Abstract Jeong, S-J., Jin, Y-H., Moon, C-W., Bae, H-R., Yoo, Y-H., Lee, H-S., Lee, S-H., Lim, Y-J., Lee, J-D. and Jeong, M-H. Protein Tyrosine Kinase Inhibitors Modulate Radiosensitivity and Radiation-Induced Apoptosis in K562 Cells. Radiat. Res. 156, 751–760 (2001). We studied the modulating effect of protein tyrosine kinase inhibitors on the response of cells of the human chronic myelogenous leukemia cell line K562 to radiation. The radiosensitivity of the cells was increased by treatment with herbimycin A and decreased by treatment with genistein. This modulating effect of protein tyrosine kinase inhibitors on radiation sensitivity was associated with the alteration of the mode of radiation-induced cell death. After X irradiation, the cells arrested in the G2 phase of the cell cycle, but these TP53–/– cells were unable to sustain cell cycle arrest. This G2-phase checkpoint deficit caused cell death.
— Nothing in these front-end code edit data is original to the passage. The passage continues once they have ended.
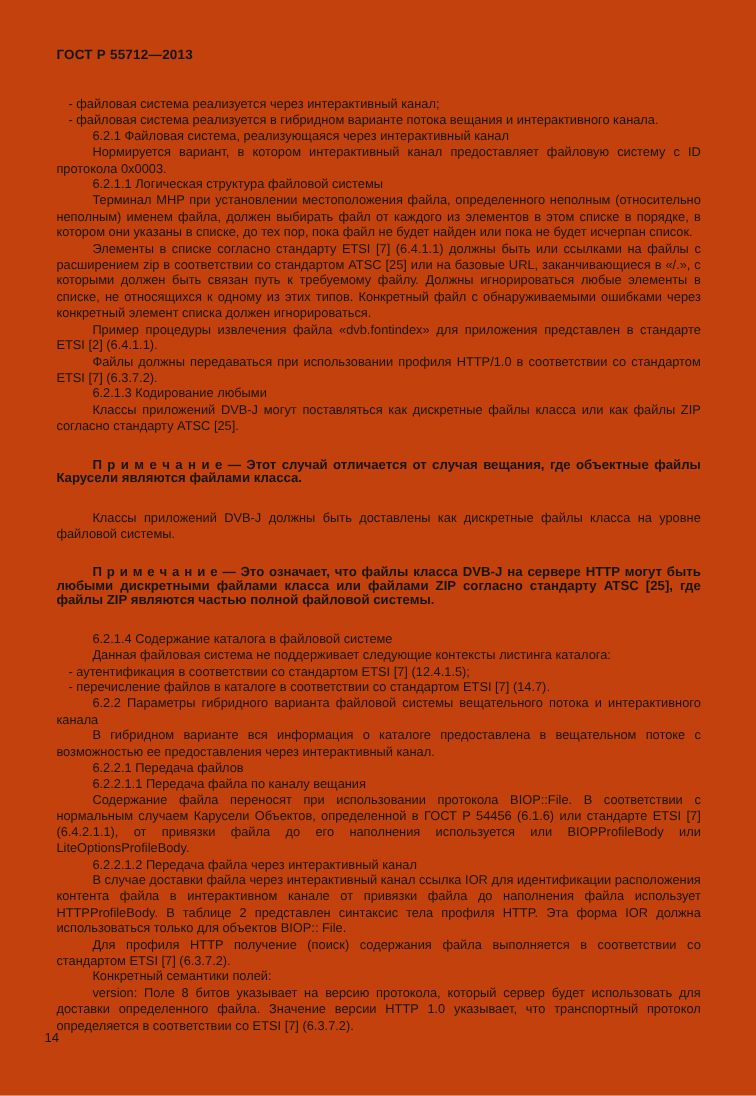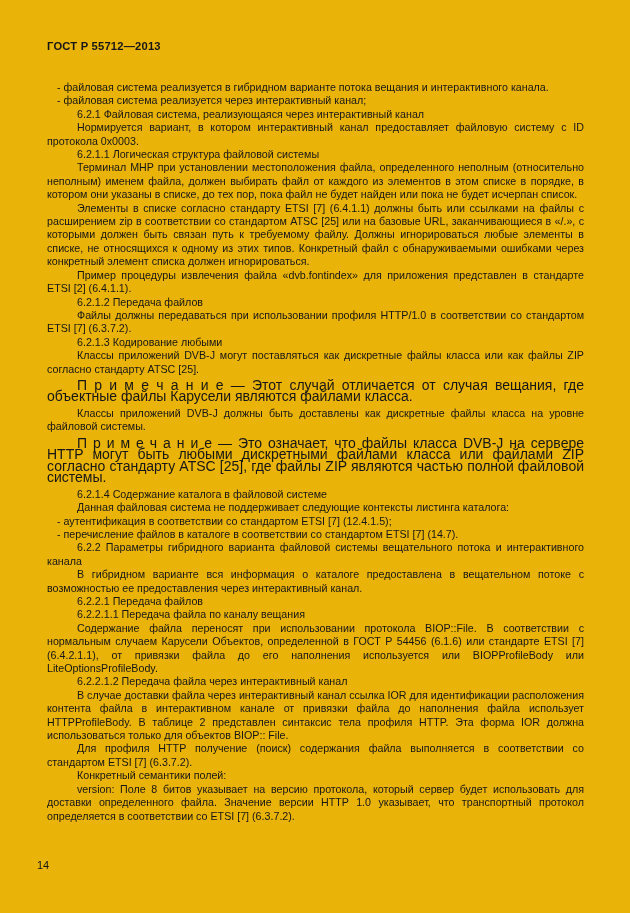--- a/index.html
+++ b/index.html
@@ -14,7 +14,7 @@
     position: relative;
     width: 630px;
     height: 913px;
-    background: #eab308;
+    background: #c2410c;
     padding: 40px 46px 0 47px;
     box-sizing: border-box;
     overflow: hidden;

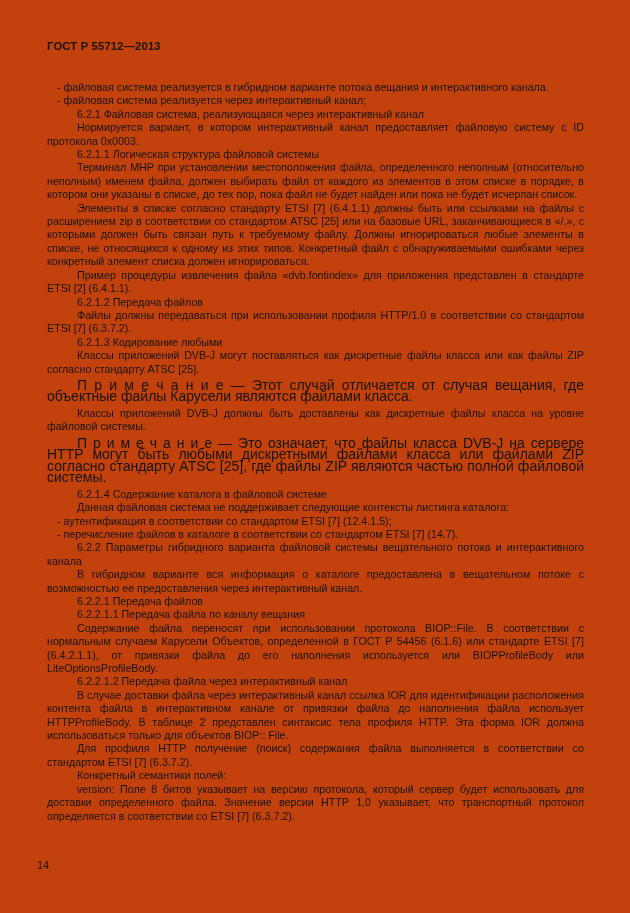--- a/index.html
+++ b/index.html
@@ -55,8 +55,8 @@
   <div class="doc-header">ГОСТ Р 55712—2013</div>
 
   <div class="content">
+      <p class="list">- файловая система реализуется через интерактивный канал;</p>
       <p class="list">- файловая система реализуется в гибридном варианте потока вещания и интерактивного канала.</p>
-      <p class="list">- файловая система реализуется через интерактивный канал;</p>
       <p class="heading">6.2.1 Файловая система, реализующаяся через интерактивный канал</p>
       <p class="body">Нормируется вариант, в котором интерактивный канал предоставляет файловую систему с ID протокола 0x0003.</p>
       <p class="heading">6.2.1.1 Логическая структура файловой системы</p>

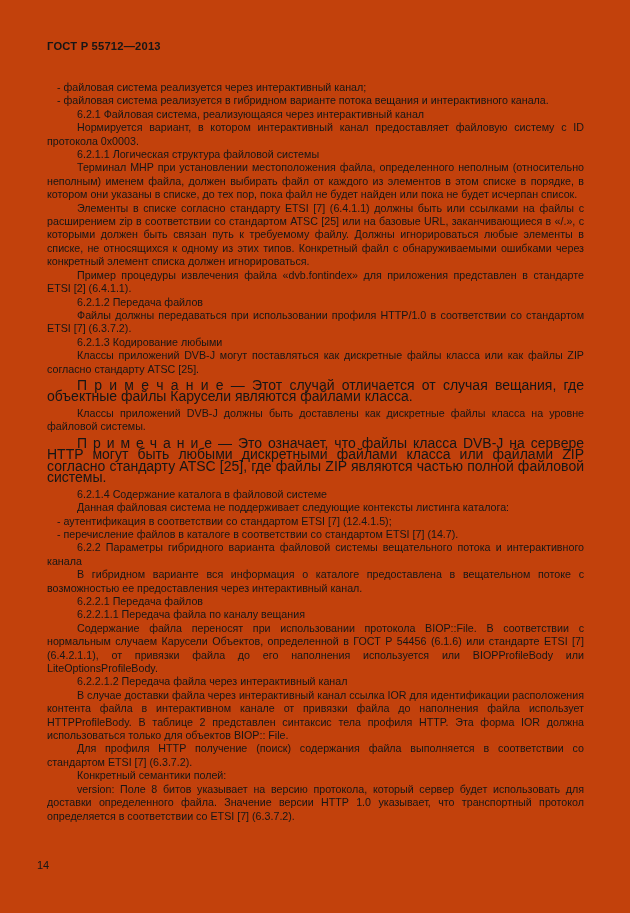--- a/index.html
+++ b/index.html
@@ -63,7 +63,6 @@
       <p class="body">Терминал MHP при установлении местоположения файла, определенного неполным (относительно неполным) именем файла, должен выбирать файл от каждого из элементов в этом списке в порядке, в котором они указаны в списке, до тех пор, пока файл не будет найден или пока не будет исчерпан список.</p>
       <p class="body">Элементы в списке согласно стандарту ETSI [7] (6.4.1.1) должны быть или ссылками на файлы с расширением zip в соответствии со стандартом ATSC [25] или на базовые URL, заканчивающиеся в «/.», с которыми должен быть связан путь к требуемому файлу. Должны игнорироваться любые элементы в списке, не относящихся к одному из этих типов. Конкретный файл с обнаруживаемыми ошибками через конкретный элемент списка должен игнорироваться.</p>
       <p class="body">Пример процедуры извлечения файла «dvb.fontindex» для приложения представлен в стандарте ETSI [2] (6.4.1.1).</p>
-      <p class="heading">6.2.1.2 Передача файлов</p>
       <p class="body">Файлы должны передаваться при использовании профиля HTTP/1.0 в соответствии со стандартом ETSI [7] (6.3.7.2).</p>
       <p class="heading">6.2.1.3 Кодирование любыми</p>
       <p class="body">Классы приложений DVB-J могут поставляться как дискретные файлы класса или как файлы ZIP согласно стандарту ATSC [25].</p>

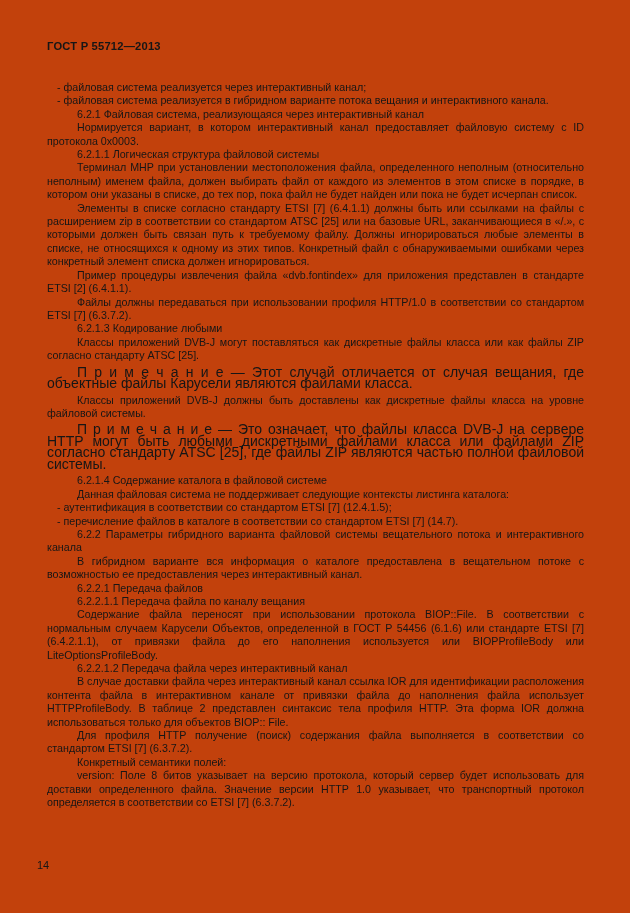--- a/index.html
+++ b/index.html
@@ -37,9 +37,10 @@
   .content p.list { text-indent: 10px; }
   .content p.heading { text-indent: 30px; }
   .content p.note {
-    font-size: 14px;
+    font-size: 11px;
     line-height: 11.5px;
-    margin: 4px 0;
+    margin: 20px 0;
+    font-weight: bold;
   }
   .page-number {
     position: absolute;

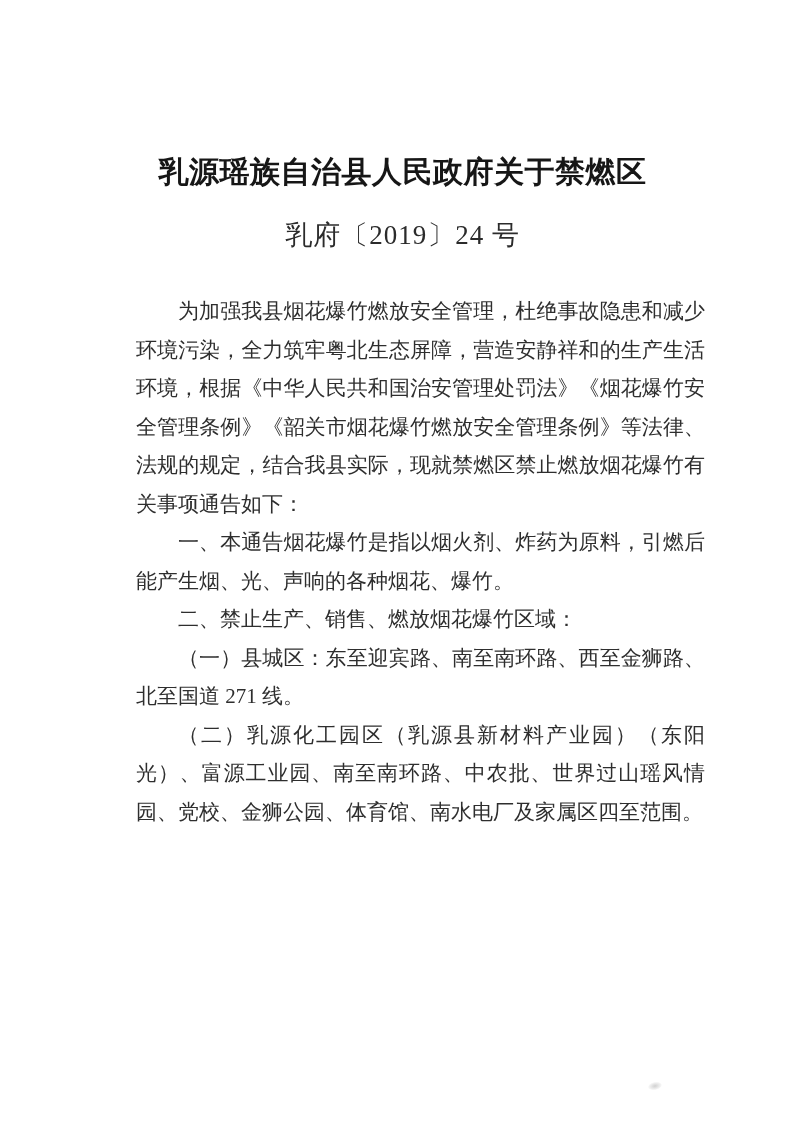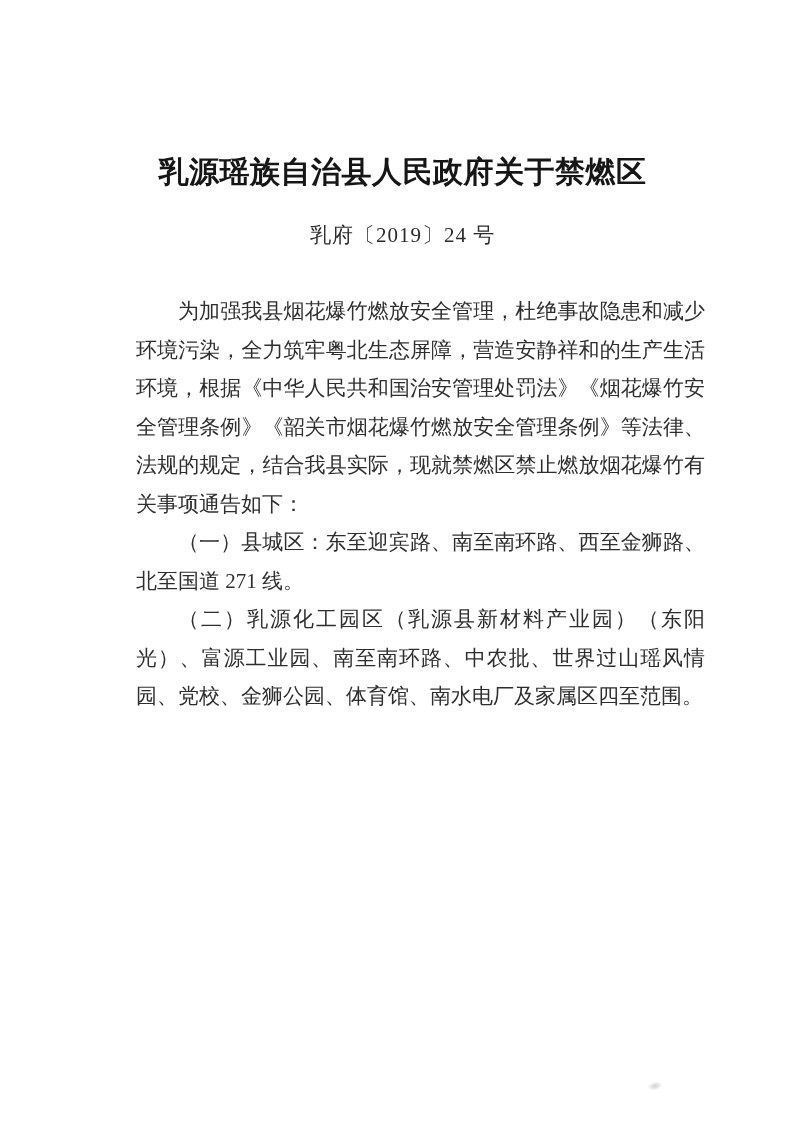--- a/index.html
+++ b/index.html
@@ -34,7 +34,7 @@
   .doc-number {
     margin-top: 20px;
     text-align: center;
-    font-size: 21px;
+    font-size: 27px;
     line-height: 30px;
     color: #2b2b2b;
     letter-spacing: 1px;

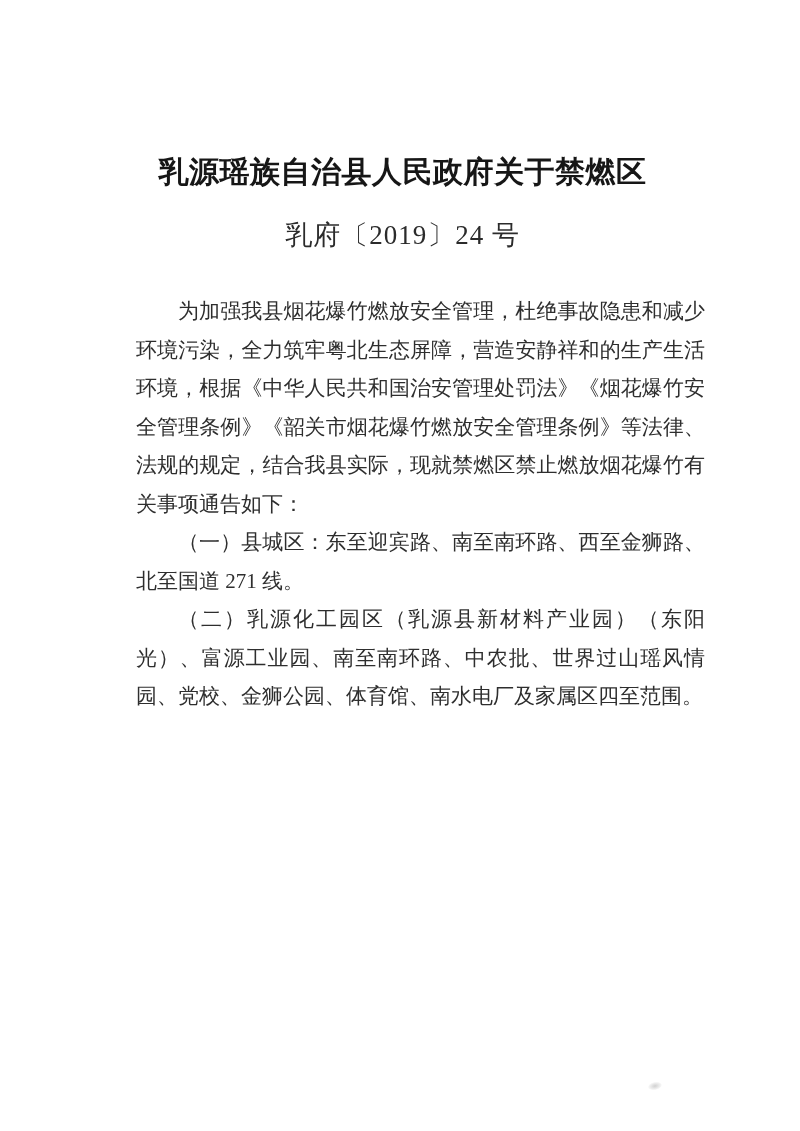--- a/index.html
+++ b/index.html
@@ -78,6 +78,7 @@
 
     <div class="body-text">
       <p>为加强我县烟花爆竹燃放安全管理，杜绝事故隐患和减少环境污染，全力筑牢粤北生态屏障，营造安静祥和的生产生活环境，根据《中华人民共和国治安管理处罚法》《烟花爆竹安全管理条例》《韶关市烟花爆竹燃放安全管理条例》等法律、法规的规定，结合我县实际，现就禁燃区禁止燃放烟花爆竹有关事项通告如下：</p>
+      <p>一、本通告烟花爆竹是指以烟火剂、炸药为原料，引燃后能产生烟、光、声响的各种烟花、爆竹。</p>
       <p>（一）县城区：东至迎宾路、南至南环路、西至金狮路、北至国道 271 线。</p>
       <p>（二）乳源化工园区（乳源县新材料产业园）（东阳光）、富源工业园、南至南环路、中农批、世界过山瑶风情园、党校、金狮公园、体育馆、南水电厂及家属区四至范围。</p>
     </div>

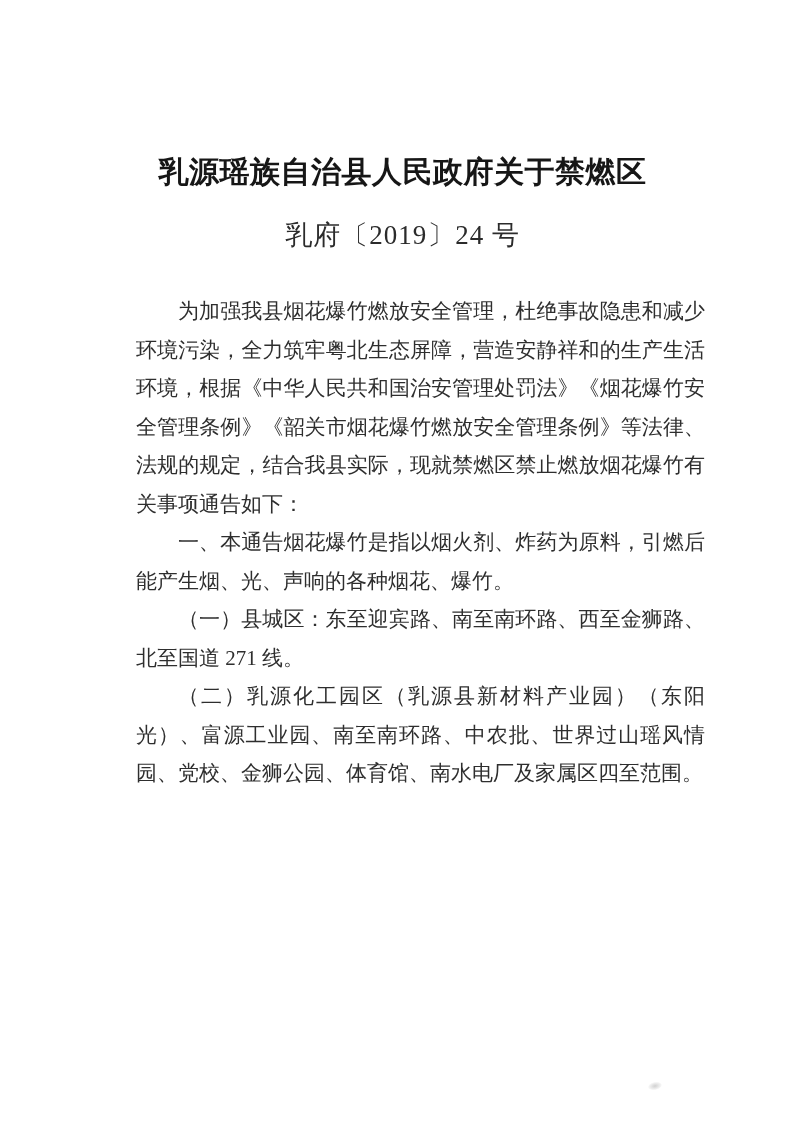--- a/index.html
+++ b/index.html
@@ -79,6 +79,7 @@
     <div class="body-text">
       <p>为加强我县烟花爆竹燃放安全管理，杜绝事故隐患和减少环境污染，全力筑牢粤北生态屏障，营造安静祥和的生产生活环境，根据《中华人民共和国治安管理处罚法》《烟花爆竹安全管理条例》《韶关市烟花爆竹燃放安全管理条例》等法律、法规的规定，结合我县实际，现就禁燃区禁止燃放烟花爆竹有关事项通告如下：</p>
       <p>一、本通告烟花爆竹是指以烟火剂、炸药为原料，引燃后能产生烟、光、声响的各种烟花、爆竹。</p>
+      <p>二、禁止生产、销售、燃放烟花爆竹区域：</p>
       <p>（一）县城区：东至迎宾路、南至南环路、西至金狮路、北至国道 271 线。</p>
       <p>（二）乳源化工园区（乳源县新材料产业园）（东阳光）、富源工业园、南至南环路、中农批、世界过山瑶风情园、党校、金狮公园、体育馆、南水电厂及家属区四至范围。</p>
     </div>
The morphological pattern of cell death was characterized by swelling of the cytoplasmic compartments, cytosolic vacuolation, disruption of the plasma membrane, less evident nuclear condensation, and faint DNA fragmentation, all of which were consistent with oncosis or cytoplasmic apoptosis. The nonreceptor protein tyrosine kinase inhibitor herbimycin A accelerated the induction of typical apoptosis by X irradiation, which was demonstrated by morphological assessments using nuclear staining and electron microscopy as well as oligonucleosomal fragmentation and caspase 3 activity. Herbimycin A is known to be a selective antagonist of the BCR/ABL kinase of Philadelphia chromosome-positive K562 cells; this kinase blocks the induction of apoptosis after X irradiation. Our results showed that the inhibition of protein tyrosine kinase by herbimycin A enhanced radiation-induced apoptosis in K562 cells. This effect was associated with the activation of caspase 3 and rapid abrogation of the G2-phase checkpoint with progression out of G2 into G1 phase. In contrast, the receptor-type protein tyrosine kinase inhibitor genistein protected K562 cells from all types of radiation-induced cell death through the inhibition of caspase 3 activity and prolonged maintenance of G2-phase arrest. Further investigations using this model may give valuable information about the mechanisms of radiation-induced apoptosis and about the radiosensitivity and radioresistance of chronic myelogenous leukemia cells having the Philadelphia chromosome.